In [1]:
import os
import requests
import json

from dotenv import load_dotenv
import pandas as pd
import numpy as np

from pymongo import MongoClient
from pymongo import GEOSPHERE

In [2]:
san_fancisco_companies = pd.read_csv("../data/san_francisco_companies.csv")

In [3]:
new_york_companies = pd.read_csv("../data/new_york_companies.csv")

In [4]:
load_dotenv()

True

In [5]:
token_fsq = os.getenv("foursquare_token")

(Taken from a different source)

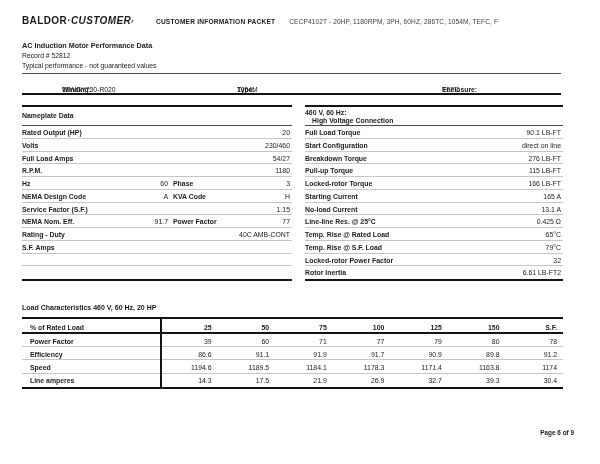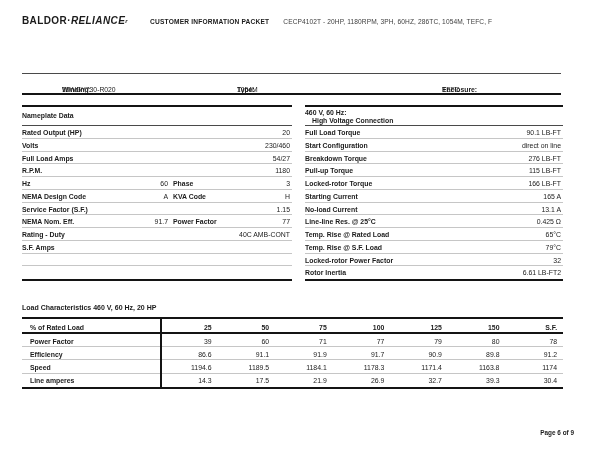"RELIANCE" span.it { text: RELIANCE -> CUSTOMER }
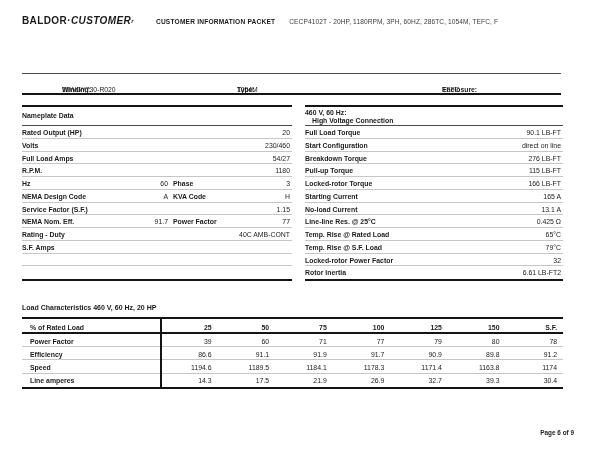"AC Induction Motor Performance Data" div.title-block { html: none -> <div> <div>AC Induction Motor Performance Data</div> <div>Record # 52812</div> <div>Typical performance - not guaranteed values</div> </div> }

#### The foursquare filters will be the following:

For the parents

    category = 12056,12058
        12056 - Preschool
        12058 - Elementary School

Travel Airport

    category = 19037
        19037 - Airport terminal

Travel Train

    category = "19022,19047"
        19022 - Platform
        19047 - Rail Station

For dancing

    category = 10032, 10013
        10032 - Night Club
        10013 - Dance Hall

For the maintenance guy

    query = "basketball"
    category = 10051
        10051 - Stadium

For the dog

    category = 11134
        11134 - Pet Grooming Service


Some lettuce for the CEO

    category = 13377
        13377 - Vegan Restaurant

In [6]:
def get_distance (latitude, longitude, query="", category="", limit=1):
    """ 
        inputs: latitude to search around.
                longitude to search around.
                *optional* query: a kind of place to search for.
                *optional* category: a foursquare category to search for.
                *optional* limit: limit of results to return, 1 by default.
                
        output: An integer, the distance to the closest location of the kind searched for.
                Note: If no location is found it returns 10000.
    """
    
    if query != "":
        query = f"query={query}&"
    
    if category != "":
        category = f"&categories={category}"
        
    # Doing the call for foursquare     
    ll = f"{latitude}%2C{longitude}"
    url = f"https://api.foursquare.com/v3/places/search?{query}ll={ll}{category}&sort=DISTANCE&limit={str(limit)}"

    headers = {
        "accept": "application/json",
        "Authorization": token_fsq,
    }
    
    response = requests.get(url, headers=headers).json()
    
    if response["results"] == []:
        return 10000
    else:
        return int(response["results"][0]["distance"])

In [7]:
def add_distance_column(dataframe, new_column, query="", category=""):
    """
        inputs: A DataFrame to append the new column with distance.
                The name of the new column.
                *optional* query: a kind of place to search for.
                *optional* category: a foursquare category to search for.
                
        output: The DataFrame with a new column including the distance to the nearest place found.
        returns None
    """
    distances_list = []
    
    for index, row in dataframe.iterrows():
        distances_list.append(get_distance(row["latitude"], row["longitude"], query=query, category=category))
        
    dataframe[f"{new_column}"] = distances_list
    
    return None

####  Add distance to closest school

In [8]:
add_distance_column(san_fancisco_companies, "school_distance", category="12056,12058")
add_distance_column(new_york_companies, "school_distance", category="12056,12058")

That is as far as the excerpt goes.